ですから、ちょっとしたタイムカプセルになっていますね」
「……幸鷹さんの、15歳……」
「私にもそんなかわいげのある時代があったのですよ。
信じ難いかもしれませんが」
「そんなこと……!」
赤くなって否定する花梨を、幸鷹はこの上なく優しいまなざしで見つめた。
その瞳を見て、花梨の胸がズキンと痛む。
だめなのかな。あきらめなきゃいけないのかな。
こんなに好きなのに。こんなに離れ難いのに。
「あ、あの後、いろいろ大変だったんじゃありませんか?
電話ではあんまり聞けなかったけど、今週はどんなことしていたんですか?」
明るいトーンで切り出した花梨を、幸鷹はじっと見つめた。
「……そうですね。まずは実際に起きたことを、すべて父母に話しました。
その上でどう現実に対応するか、専門家を招いていろいろと相談しました」
「専門家?」
「警察に出していた捜索願を取り下げたり、説明の必要があることが多いですからね。
弁護士や医師や、両親の知り合いを総動員してつじつま合わせですよ。
ああ、興味深かったのは日本史の教授との対面です」
日本史がどう関係あるのだろう、と、花梨は首を傾げた。
「念のため……と両親は言っていましたが、やはり私の話をにわかには信じ難かったのでしょう。
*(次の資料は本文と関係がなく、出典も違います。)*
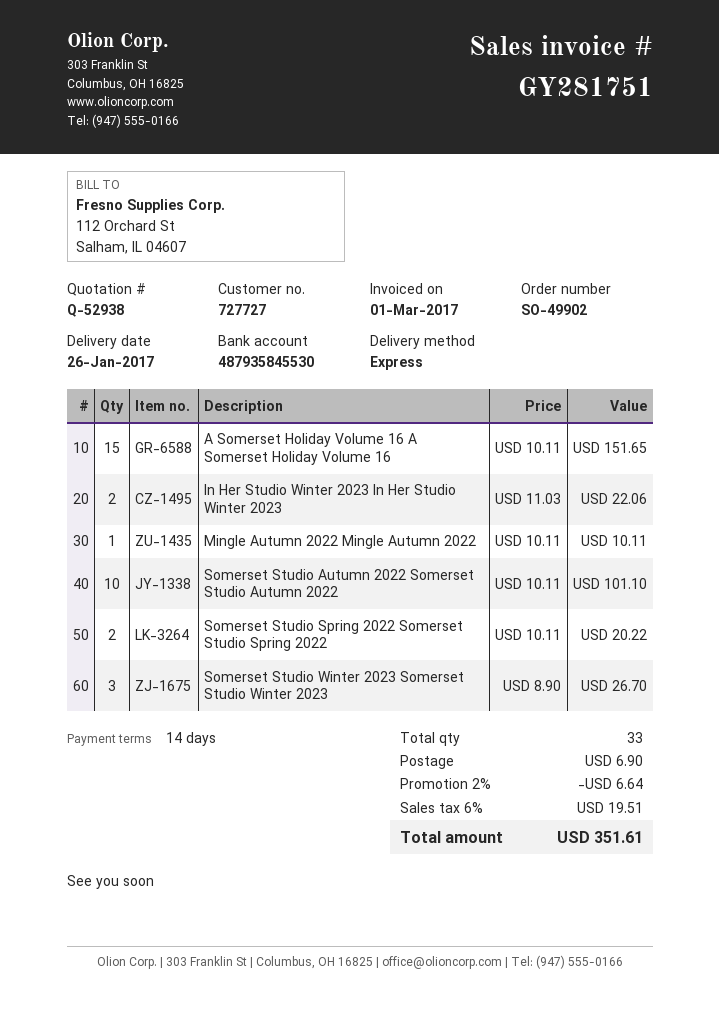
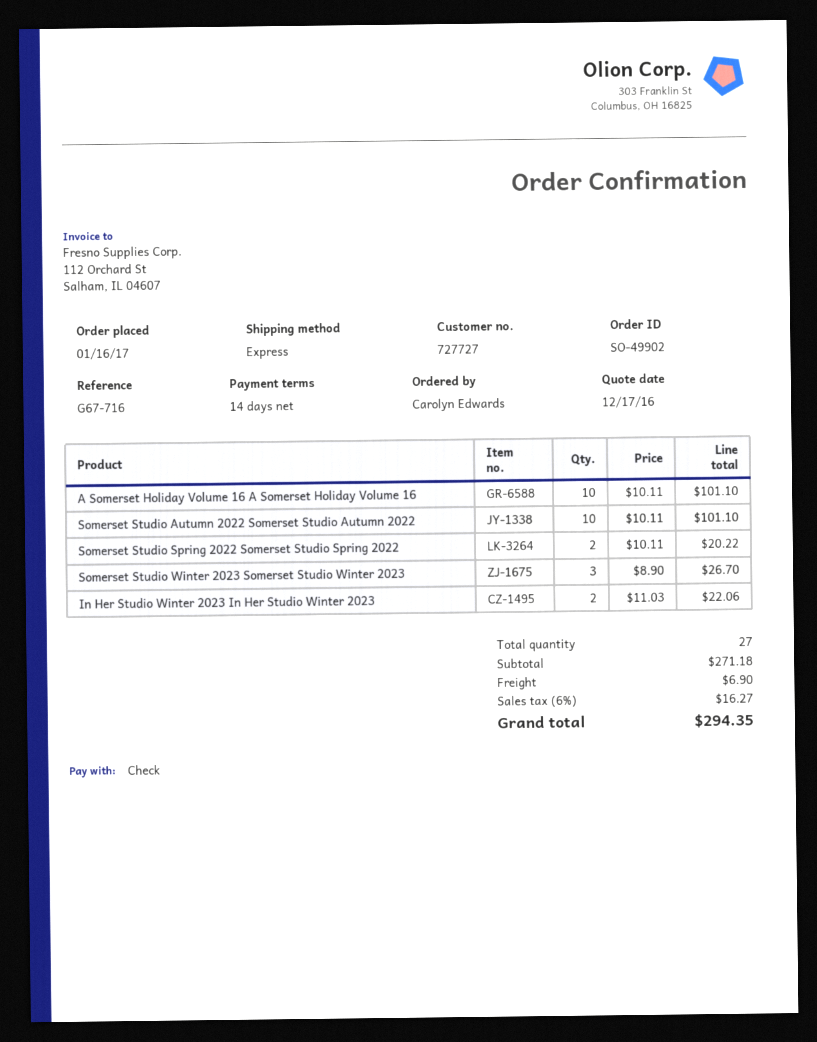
A Somerset Holiday Volume 16 A Somerset Holiday Volume 16: 15 x 10.11 = 151.65 -> 10 x 10.11 = 101.10
Mingle Autumn 2022 Mingle Autumn 2022: 1 x 10.11 = 10.11 -> none
total quantity: 33 -> 27
discount: 2% = 6.64 -> none
tax: 6% = 19.51 -> 6% = 16.27
total: 351.61 -> 294.35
平安時代の専門家を呼んだのです。
もちろん、その教授も最初は疑わしげにいろいろと問いただしてきましたが……」
「が……?」
くすっと幸鷹は笑った。
「途中から私の話に夢中になってしまいました。
日ごろ疑問に思っていたことをどんどん質問していらして……。
結果的に、彼の研究にはかなり貢献できたようですね」
「それはそうですよね! 平安時代の人に直接質問できるんだから」
花梨も一緒になって笑った。
幸鷹といる時間は、うれしくて、楽しくて、………。
カタンと音がして、次の瞬間、幸鷹の顔がすぐそばにあった。
「!?」
「……いったいどうなさったのですか、花梨さん」
テーブルを挟んで座っていたはずの幸鷹が、花梨の頬に手を添え、至近距離から見つめている。
「ゆ、幸鷹さ……」
「今日のあなたは、微笑んでいてもまるで泣いているようだ。
何かあったのですか?」
図星を突かれて、花梨は言葉を失う。
大好きな瞳、大好きな声、大好きな人があまりに大切すぎて……。
「なぜ、涙を……」
「ごめんなさい。私……」
顔を背けようとしたその時。
かすかに空気が揺らぎ、唇が柔らかく重なった。
一瞬驚いた花梨は、身を離そうとする。
だが、涙を拭う幸鷹の指の優しい動きが、張りつめた心を次第に解きほぐしていった。
身を委ねるように、ゆっくりと目を閉じる。
花梨を抱き締め、髪を撫でながら幸鷹は繰り返し口づけた。
甘やかなしばしの沈黙。
花梨を胸に抱いたまま、幸鷹は囁くように尋ねる。
「……なぜ哀しいのですか?」
「私……私、もう龍神の神子じゃない……」
「……だから……?」
「幸鷹さんにそばにいてもらう資格なんて……ないです……」
「……!」
抱き締める腕に、力がこもった。
そして、弛緩。
「……花梨さん、少しおつきあいいただけますか?」
幸鷹は花梨を助け起こすように立ちあがると、リビングのドアを開けた。